(Structured diff data)
________

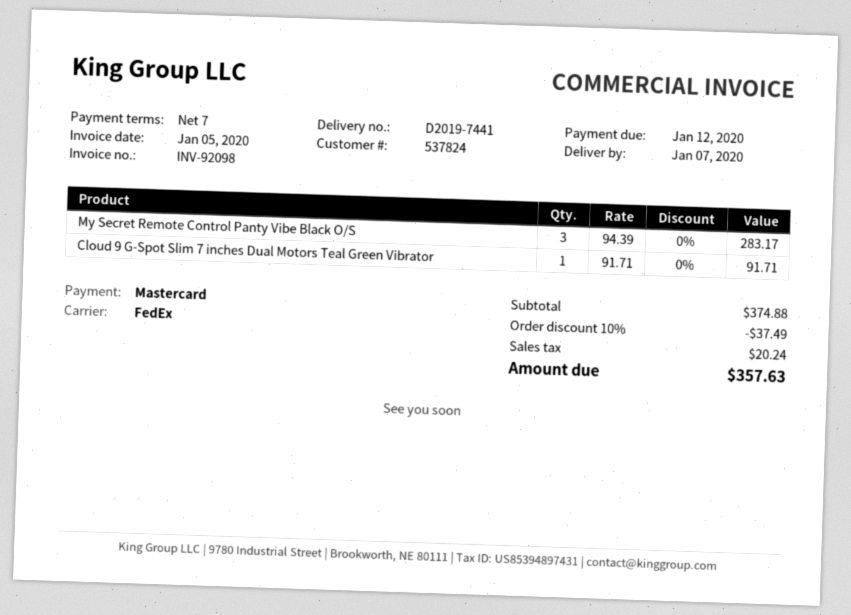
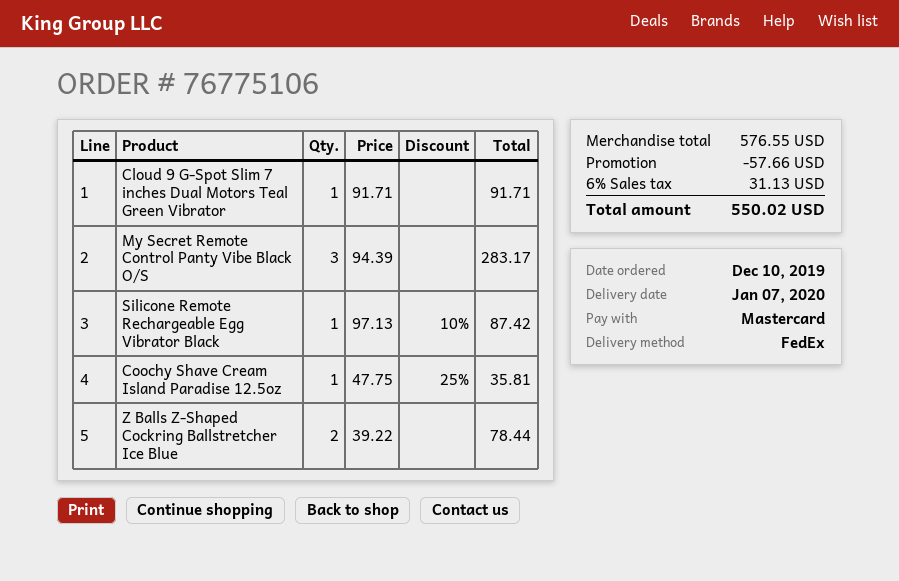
Silicone Remote Rechargeable Egg Vibrator Black: none -> 1 x 97.13 - 10% = 87.42
Coochy Shave Cream Island Paradise 12.5oz: none -> 1 x 47.75 - 25% = 35.81
Z Balls Z-Shaped Cockring Ballstretcher Ice Blue: none -> 2 x 39.22 = 78.44
subtotal: 374.88 -> 576.55
discount: 37.49 -> 57.66
tax: 20.24 -> 31.13
total: 357.63 -> 550.02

________

* Aim of the exercise: Write out again exactly the lines that run from the one holding "Coochy Shave Cream" through the last line of the data; omit all other lines.

* Solution for this task:
Coochy Shave Cream Island Paradise 12.5oz: none -> 1 x 47.75 - 25% = 35.81
Z Balls Z-Shaped Cockring Ballstretcher Ice Blue: none -> 2 x 39.22 = 78.44
subtotal: 374.88 -> 576.55
discount: 37.49 -> 57.66
tax: 20.24 -> 31.13
total: 357.63 -> 550.02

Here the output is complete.